### [Description of the task]
Answer with one number: the count of lines in this material that hold the word "Grade".

### [The data]

--------

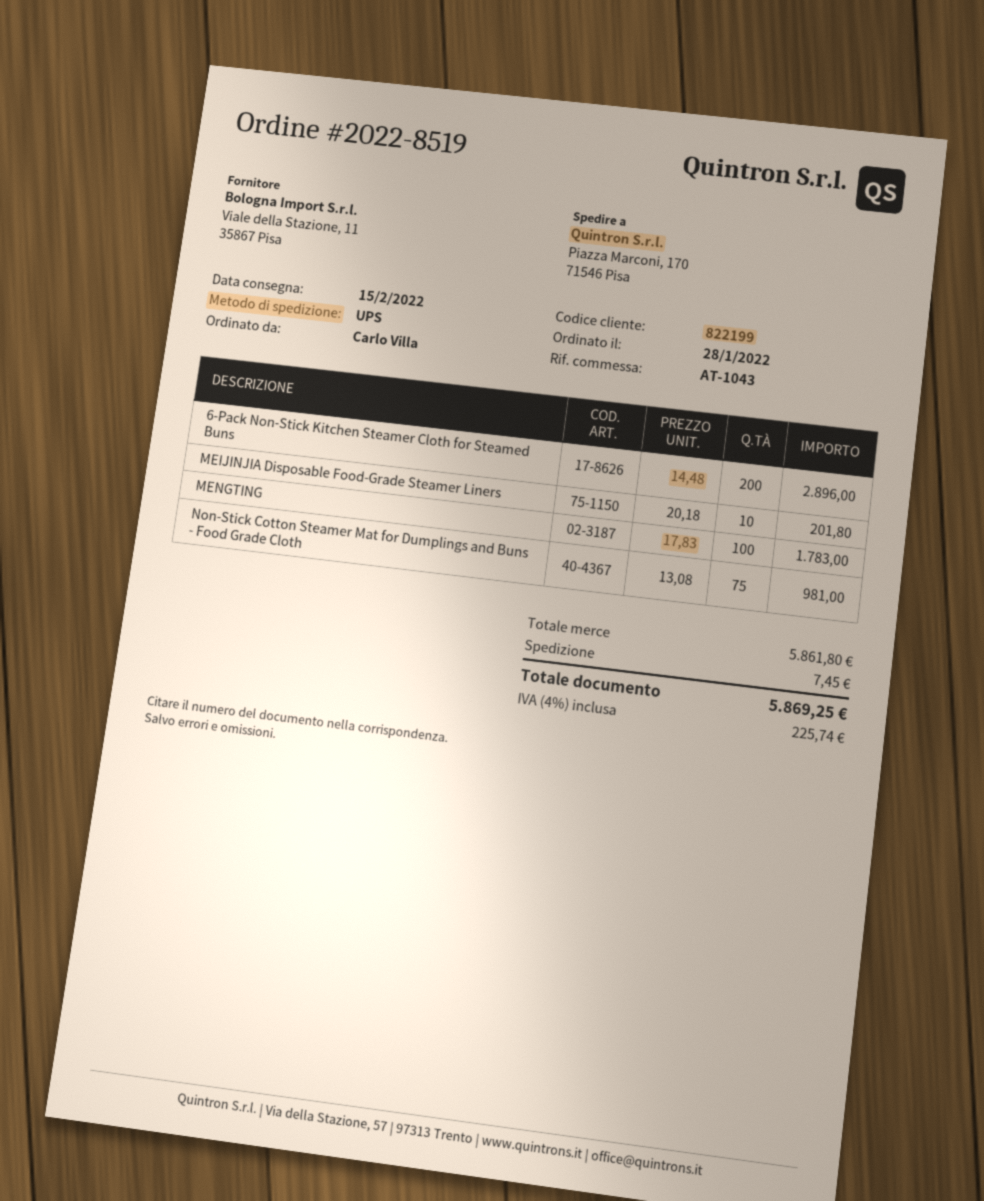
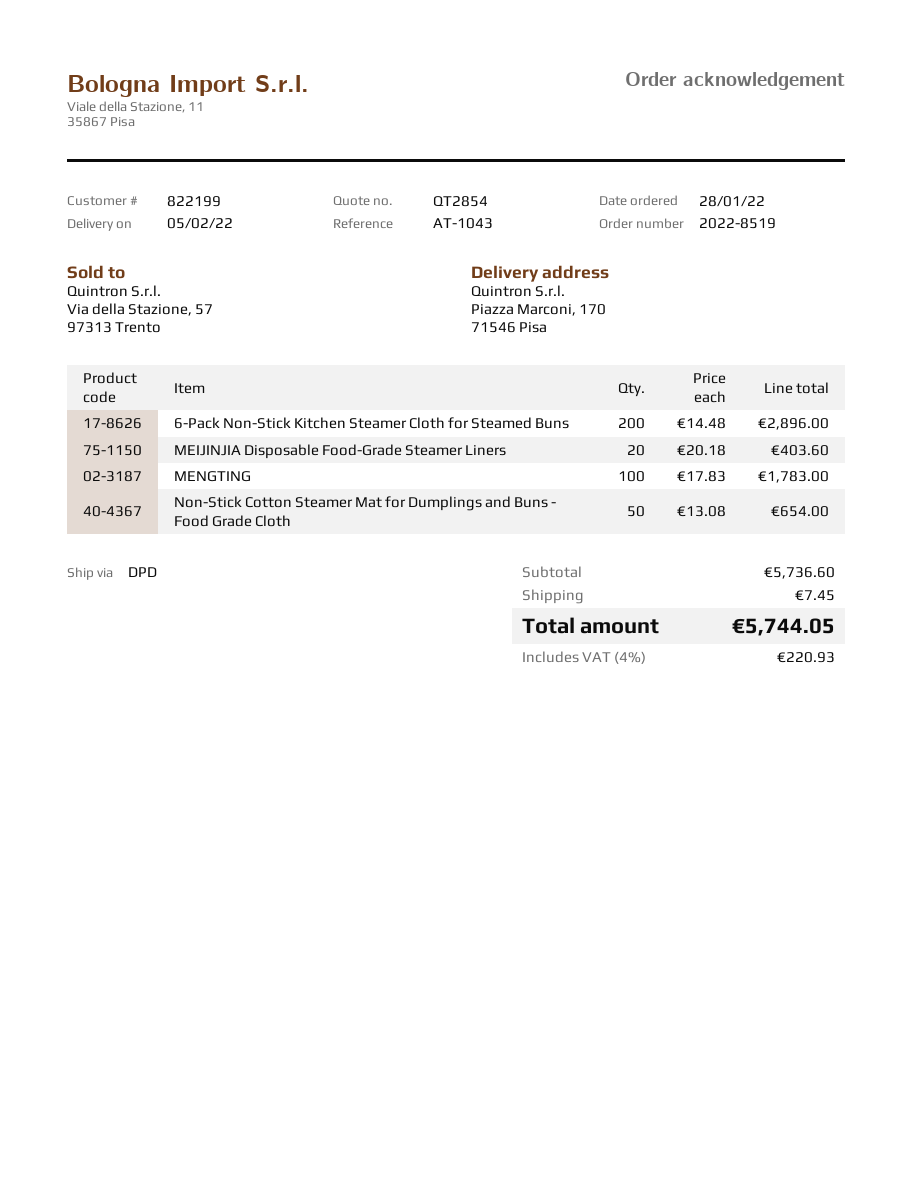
delivery date: 2022-02-15 -> 2022-02-05
shipping method: UPS -> DPD
MEIJINJIA Disposable Food-Grade Steamer Liners: 10 x 20.18 = 201.80 -> 20 x 20.18 = 403.60
Non-Stick Cotton Steamer Mat for Dumplings and Buns - Food Grade Cloth: 75 x 13.08 = 981.00 -> 50 x 13.08 = 654.00
subtotal: 5861.80 -> 5736.60
tax: 4% = 225.74 -> 4% = 220.93
total: 5869.25 -> 5744.05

--------

### [Solution]
2